- _WHAT THE EXERCISE ASKS_: Here is a block of records. Copy every line in it that includes "filter".

- _MATERIAL FOR THIS TASK_:
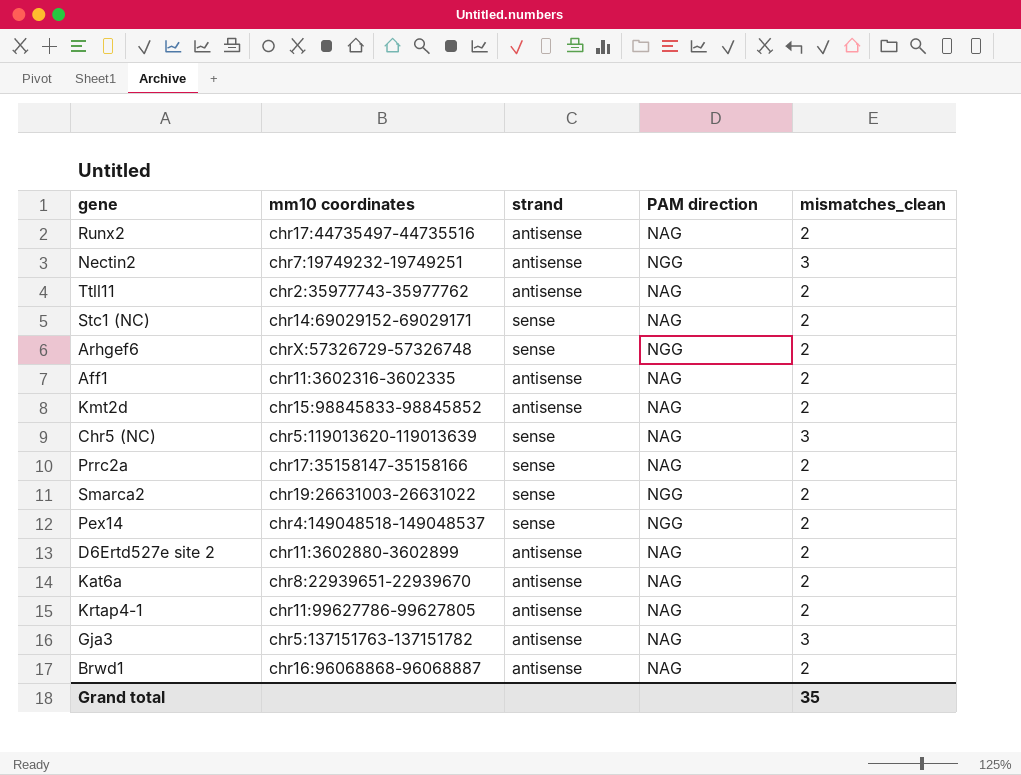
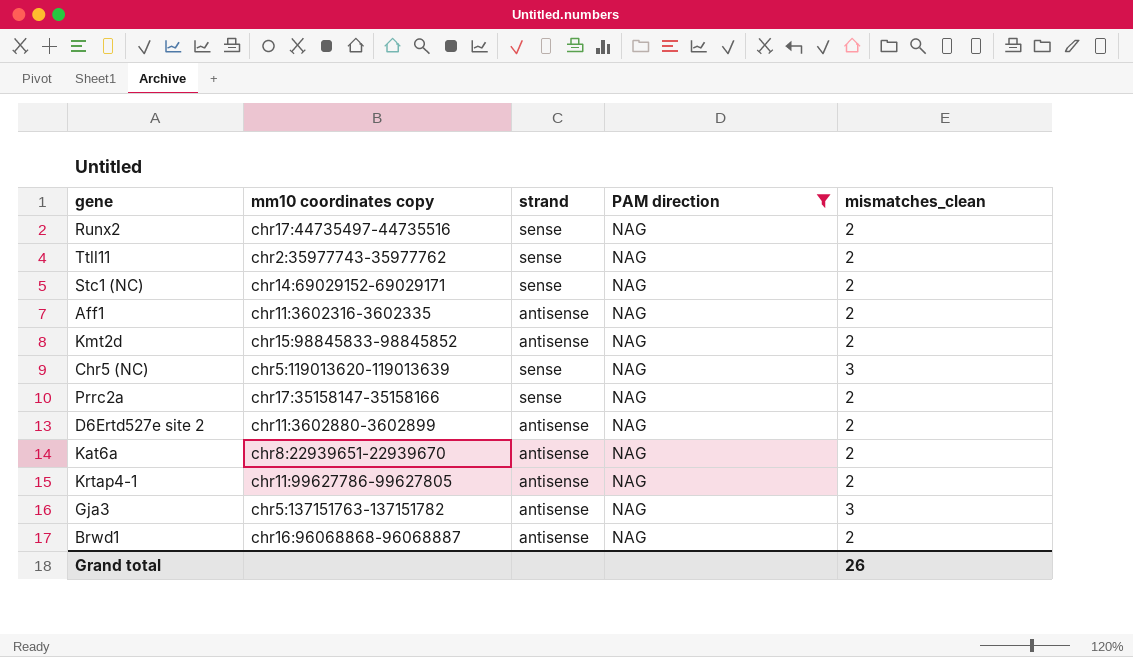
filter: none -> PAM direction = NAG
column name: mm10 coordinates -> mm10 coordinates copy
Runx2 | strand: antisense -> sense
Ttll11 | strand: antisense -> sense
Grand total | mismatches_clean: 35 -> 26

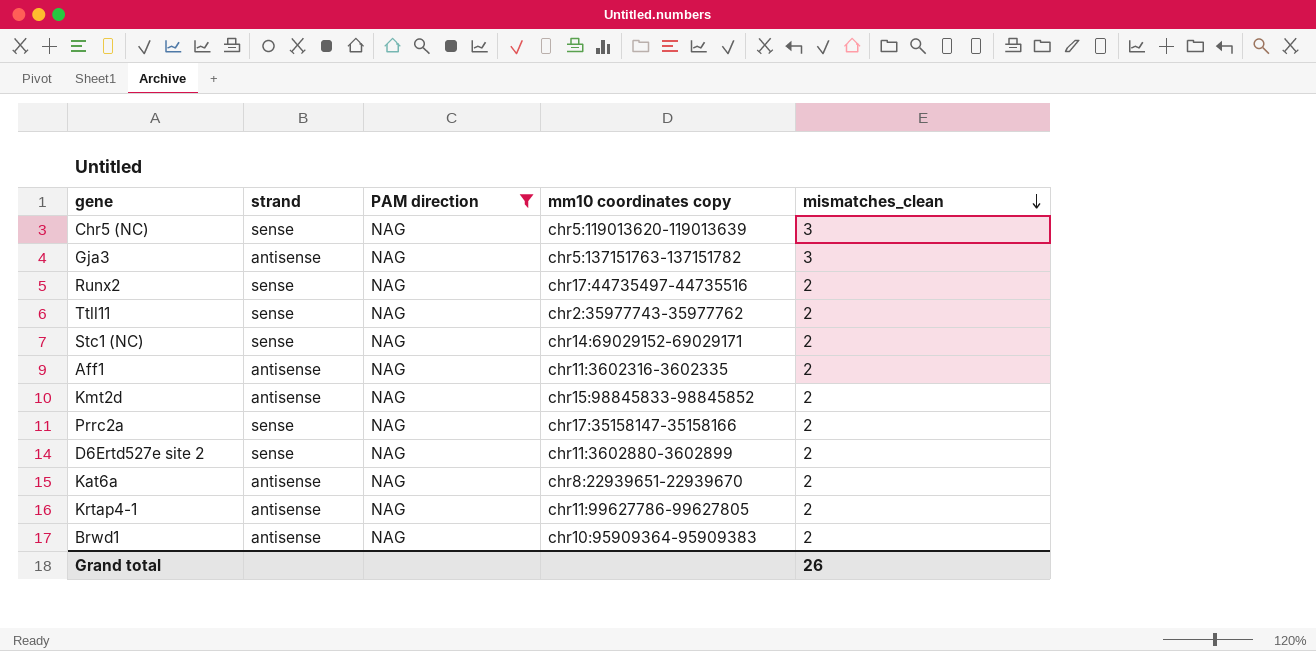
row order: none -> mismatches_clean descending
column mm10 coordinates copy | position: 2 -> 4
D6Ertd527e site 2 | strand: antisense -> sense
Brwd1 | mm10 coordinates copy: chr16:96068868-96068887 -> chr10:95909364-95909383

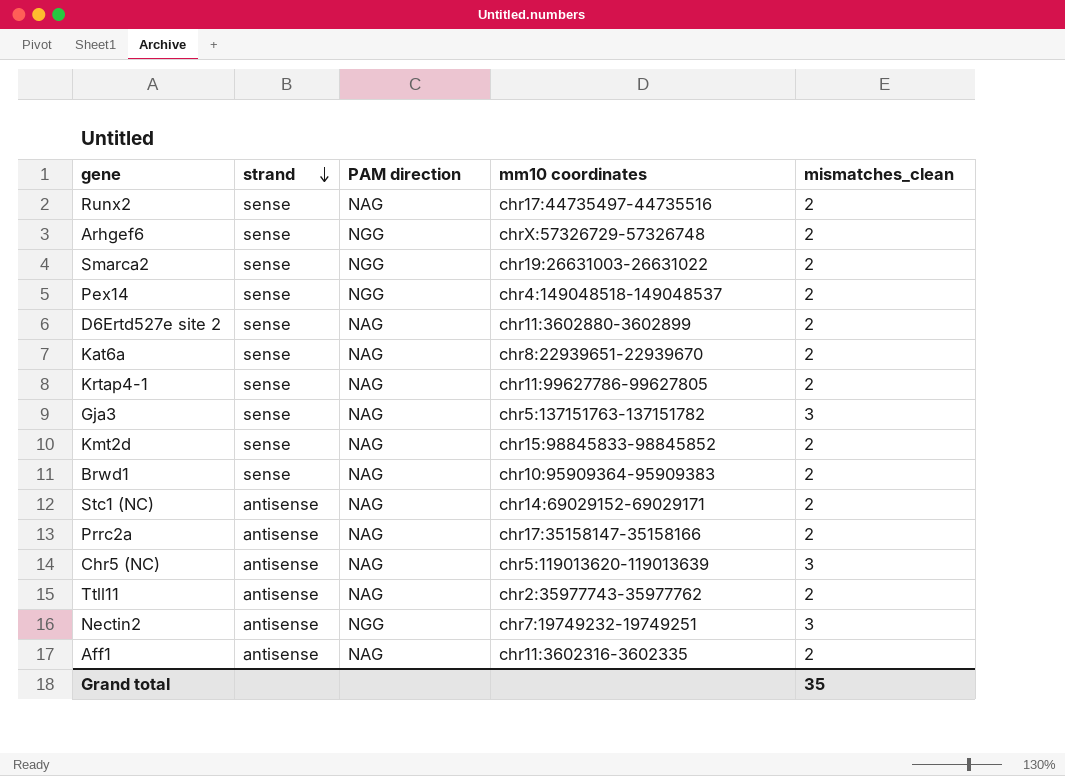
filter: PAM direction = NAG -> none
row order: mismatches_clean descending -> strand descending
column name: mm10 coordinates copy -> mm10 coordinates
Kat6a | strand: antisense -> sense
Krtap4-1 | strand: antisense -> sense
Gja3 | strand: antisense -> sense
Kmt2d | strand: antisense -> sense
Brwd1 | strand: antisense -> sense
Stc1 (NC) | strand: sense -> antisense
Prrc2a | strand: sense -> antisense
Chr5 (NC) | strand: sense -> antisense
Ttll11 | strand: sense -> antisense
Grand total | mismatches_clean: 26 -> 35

- _ANSWER TO THIS PROBLEM_:
filter: none -> PAM direction = NAG
filter: PAM direction = NAG -> none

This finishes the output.